What is being asked:
The output is the lines below from the one with "of large wildfires" through the one with "with current fires", both included, printed exactly and with no other line.

Data supplied:

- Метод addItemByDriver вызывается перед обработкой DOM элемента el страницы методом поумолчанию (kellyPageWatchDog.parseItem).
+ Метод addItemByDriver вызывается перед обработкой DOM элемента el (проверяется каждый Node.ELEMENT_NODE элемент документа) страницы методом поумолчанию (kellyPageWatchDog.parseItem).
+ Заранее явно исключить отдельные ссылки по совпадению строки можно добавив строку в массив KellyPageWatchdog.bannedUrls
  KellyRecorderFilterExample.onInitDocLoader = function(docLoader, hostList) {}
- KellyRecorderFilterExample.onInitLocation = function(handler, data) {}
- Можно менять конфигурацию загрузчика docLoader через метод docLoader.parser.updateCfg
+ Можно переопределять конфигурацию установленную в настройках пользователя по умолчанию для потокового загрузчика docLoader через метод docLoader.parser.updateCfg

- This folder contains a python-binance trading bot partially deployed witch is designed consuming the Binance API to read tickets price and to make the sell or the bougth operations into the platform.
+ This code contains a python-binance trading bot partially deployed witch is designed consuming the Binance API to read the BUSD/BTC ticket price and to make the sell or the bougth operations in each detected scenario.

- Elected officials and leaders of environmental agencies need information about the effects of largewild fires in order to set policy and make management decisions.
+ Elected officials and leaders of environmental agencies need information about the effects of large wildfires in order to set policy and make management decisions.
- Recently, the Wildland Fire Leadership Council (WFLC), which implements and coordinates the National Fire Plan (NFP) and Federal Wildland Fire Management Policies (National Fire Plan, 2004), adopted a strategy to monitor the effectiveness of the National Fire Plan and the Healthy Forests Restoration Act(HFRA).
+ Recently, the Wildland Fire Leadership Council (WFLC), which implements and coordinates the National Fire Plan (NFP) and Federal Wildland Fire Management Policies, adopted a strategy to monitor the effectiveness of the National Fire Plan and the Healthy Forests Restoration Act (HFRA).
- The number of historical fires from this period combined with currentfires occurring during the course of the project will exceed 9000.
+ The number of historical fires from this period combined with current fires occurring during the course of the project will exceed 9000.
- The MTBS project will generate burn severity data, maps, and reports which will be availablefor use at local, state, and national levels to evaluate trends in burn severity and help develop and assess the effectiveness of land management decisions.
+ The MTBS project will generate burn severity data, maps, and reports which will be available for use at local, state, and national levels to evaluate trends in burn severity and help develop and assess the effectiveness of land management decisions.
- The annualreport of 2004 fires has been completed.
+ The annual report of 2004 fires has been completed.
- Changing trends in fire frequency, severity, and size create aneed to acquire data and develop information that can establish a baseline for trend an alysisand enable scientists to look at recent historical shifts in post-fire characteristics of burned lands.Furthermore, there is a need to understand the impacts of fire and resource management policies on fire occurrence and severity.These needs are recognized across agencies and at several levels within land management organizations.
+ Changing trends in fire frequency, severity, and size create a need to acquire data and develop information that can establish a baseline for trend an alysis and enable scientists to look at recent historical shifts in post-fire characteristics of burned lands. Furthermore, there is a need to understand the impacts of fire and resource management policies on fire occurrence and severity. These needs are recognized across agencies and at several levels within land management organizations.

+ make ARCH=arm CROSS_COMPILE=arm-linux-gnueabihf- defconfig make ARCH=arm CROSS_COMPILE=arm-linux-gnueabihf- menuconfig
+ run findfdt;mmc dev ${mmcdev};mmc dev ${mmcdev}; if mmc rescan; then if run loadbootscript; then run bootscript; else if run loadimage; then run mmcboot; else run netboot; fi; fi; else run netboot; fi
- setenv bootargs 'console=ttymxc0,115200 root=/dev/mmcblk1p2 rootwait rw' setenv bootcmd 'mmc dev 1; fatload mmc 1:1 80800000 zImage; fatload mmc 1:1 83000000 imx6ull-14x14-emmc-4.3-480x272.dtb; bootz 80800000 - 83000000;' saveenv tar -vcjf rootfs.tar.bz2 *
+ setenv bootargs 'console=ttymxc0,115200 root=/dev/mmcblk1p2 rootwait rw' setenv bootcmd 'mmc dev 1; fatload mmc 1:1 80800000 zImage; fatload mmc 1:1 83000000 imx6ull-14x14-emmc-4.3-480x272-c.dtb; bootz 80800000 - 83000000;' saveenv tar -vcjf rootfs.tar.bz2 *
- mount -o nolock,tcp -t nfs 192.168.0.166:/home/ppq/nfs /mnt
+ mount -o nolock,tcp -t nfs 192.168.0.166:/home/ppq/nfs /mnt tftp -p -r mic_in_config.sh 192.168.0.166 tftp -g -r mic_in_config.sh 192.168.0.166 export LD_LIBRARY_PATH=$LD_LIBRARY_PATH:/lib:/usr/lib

Output of the exercise:
+ Elected officials and leaders of environmental agencies need information about the effects of large wildfires in order to set policy and make management decisions.
- Recently, the Wildland Fire Leadership Council (WFLC), which implements and coordinates the National Fire Plan (NFP) and Federal Wildland Fire Management Policies (National Fire Plan, 2004), adopted a strategy to monitor the effectiveness of the National Fire Plan and the Healthy Forests Restoration Act(HFRA).
+ Recently, the Wildland Fire Leadership Council (WFLC), which implements and coordinates the National Fire Plan (NFP) and Federal Wildland Fire Management Policies, adopted a strategy to monitor the effectiveness of the National Fire Plan and the Healthy Forests Restoration Act (HFRA).
- The number of historical fires from this period combined with currentfires occurring during the course of the project will exceed 9000.
+ The number of historical fires from this period combined with current fires occurring during the course of the project will exceed 9000.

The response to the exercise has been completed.